Task: Every line of the data below is to be given again as it appears, with the images removed.

Dataset records:
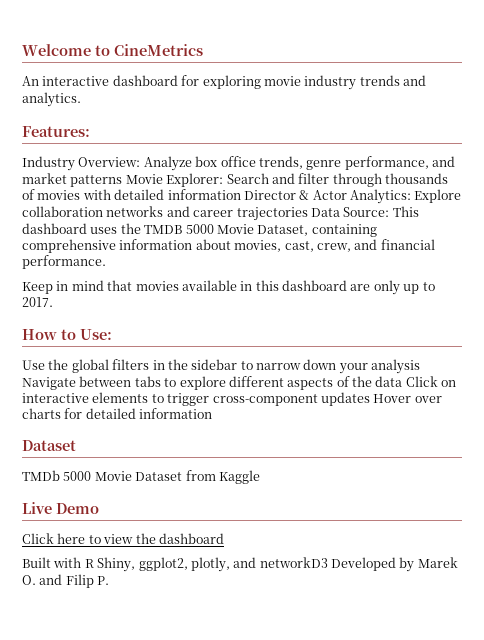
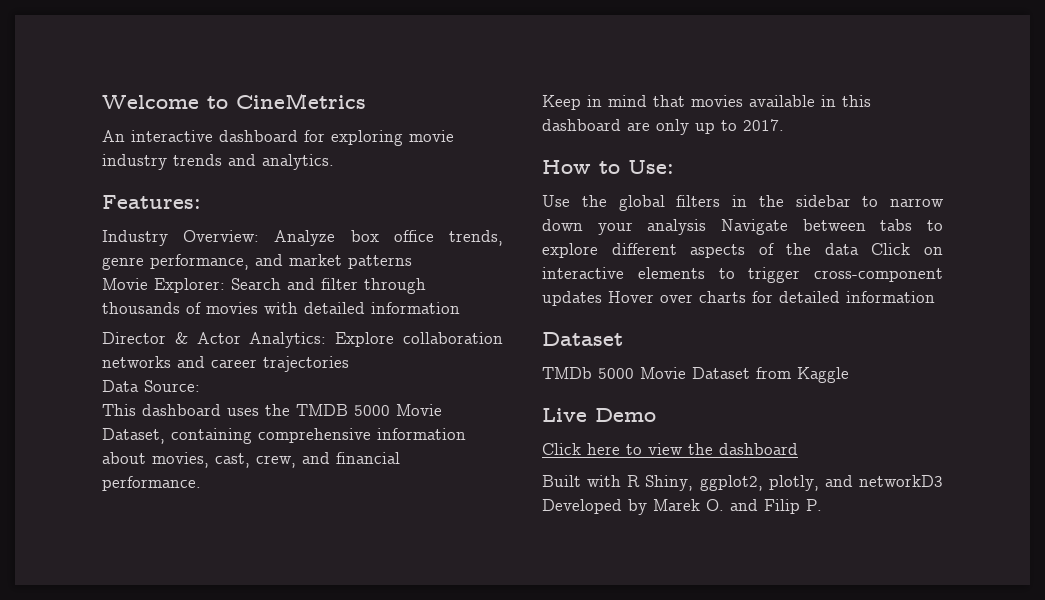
- Industry Overview: Analyze box office trends, genre performance, and market patterns Movie Explorer: Search and filter through thousands of movies with detailed information Director & Actor Analytics: Explore collaboration networks and career trajectories Data Source: This dashboard uses the TMDB 5000 Movie Dataset, containing comprehensive information about movies, cast, crew, and financial performance.
+ Industry Overview: Analyze box office trends, genre performance, and market patterns
+ Movie Explorer: Search and filter through thousands of movies with detailed information
+ Director & Actor Analytics: Explore collaboration networks and career trajectories
+ Data Source:
+ This dashboard uses the TMDB 5000 Movie Dataset, containing comprehensive information about movies, cast, crew, and financial performance.

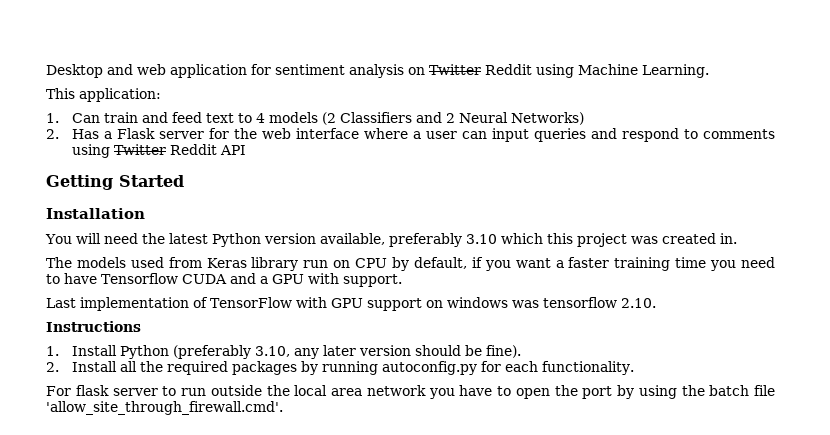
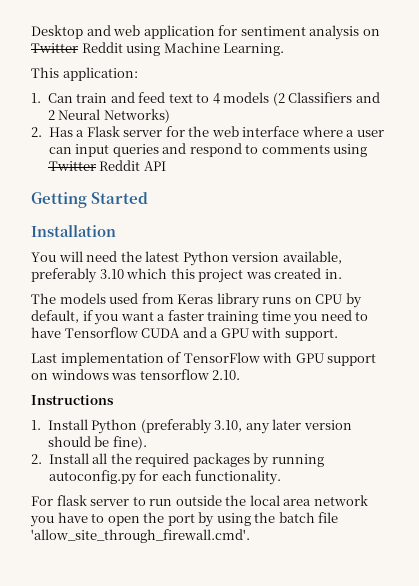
- The models used from Keras library run on CPU by default, if you want a faster training time you need to have Tensorflow CUDA and a GPU with support.
+ The models used from Keras library runs on CPU by default, if you want a faster training time you need to have Tensorflow CUDA and a GPU with support.

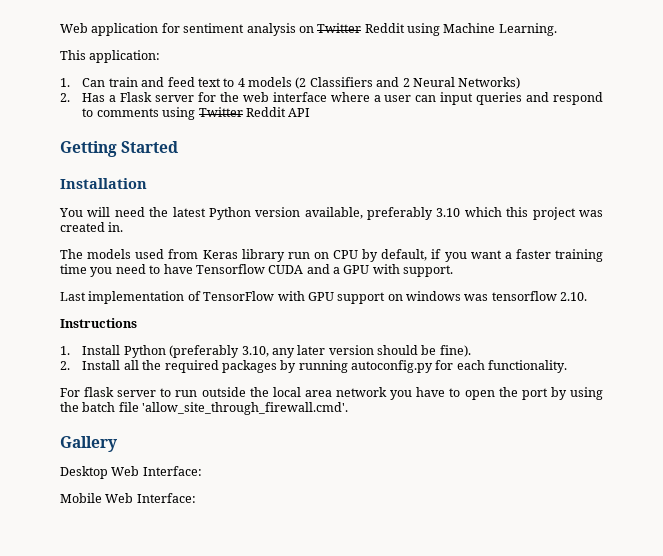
- Desktop and web application for sentiment analysis on Twitter Reddit using Machine Learning.
+ Web application for sentiment analysis on Twitter Reddit using Machine Learning.
- The models used from Keras library runs on CPU by default, if you want a faster training time you need to have Tensorflow CUDA and a GPU with support.
+ The models used from Keras library run on CPU by default, if you want a faster training time you need to have Tensorflow CUDA and a GPU with support.
+ Gallery
+ Desktop Web Interface:
+ Mobile Web Interface:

Result of the task:
- Industry Overview: Analyze box office trends, genre performance, and market patterns Movie Explorer: Search and filter through thousands of movies with detailed information Director & Actor Analytics: Explore collaboration networks and career trajectories Data Source: This dashboard uses the TMDB 5000 Movie Dataset, containing comprehensive information about movies, cast, crew, and financial performance.
+ Industry Overview: Analyze box office trends, genre performance, and market patterns
+ Movie Explorer: Search and filter through thousands of movies with detailed information
+ Director & Actor Analytics: Explore collaboration networks and career trajectories
+ Data Source:
+ This dashboard uses the TMDB 5000 Movie Dataset, containing comprehensive information about movies, cast, crew, and financial performance.

- The models used from Keras library run on CPU by default, if you want a faster training time you need to have Tensorflow CUDA and a GPU with support.
+ The models used from Keras library runs on CPU by default, if you want a faster training time you need to have Tensorflow CUDA and a GPU with support.

- Desktop and web application for sentiment analysis on Twitter Reddit using Machine Learning.
+ Web application for sentiment analysis on Twitter Reddit using Machine Learning.
- The models used from Keras library runs on CPU by default, if you want a faster training time you need to have Tensorflow CUDA and a GPU with support.
+ The models used from Keras library run on CPU by default, if you want a faster training time you need to have Tensorflow CUDA and a GPU with support.
+ Gallery
+ Desktop Web Interface:
+ Mobile Web Interface:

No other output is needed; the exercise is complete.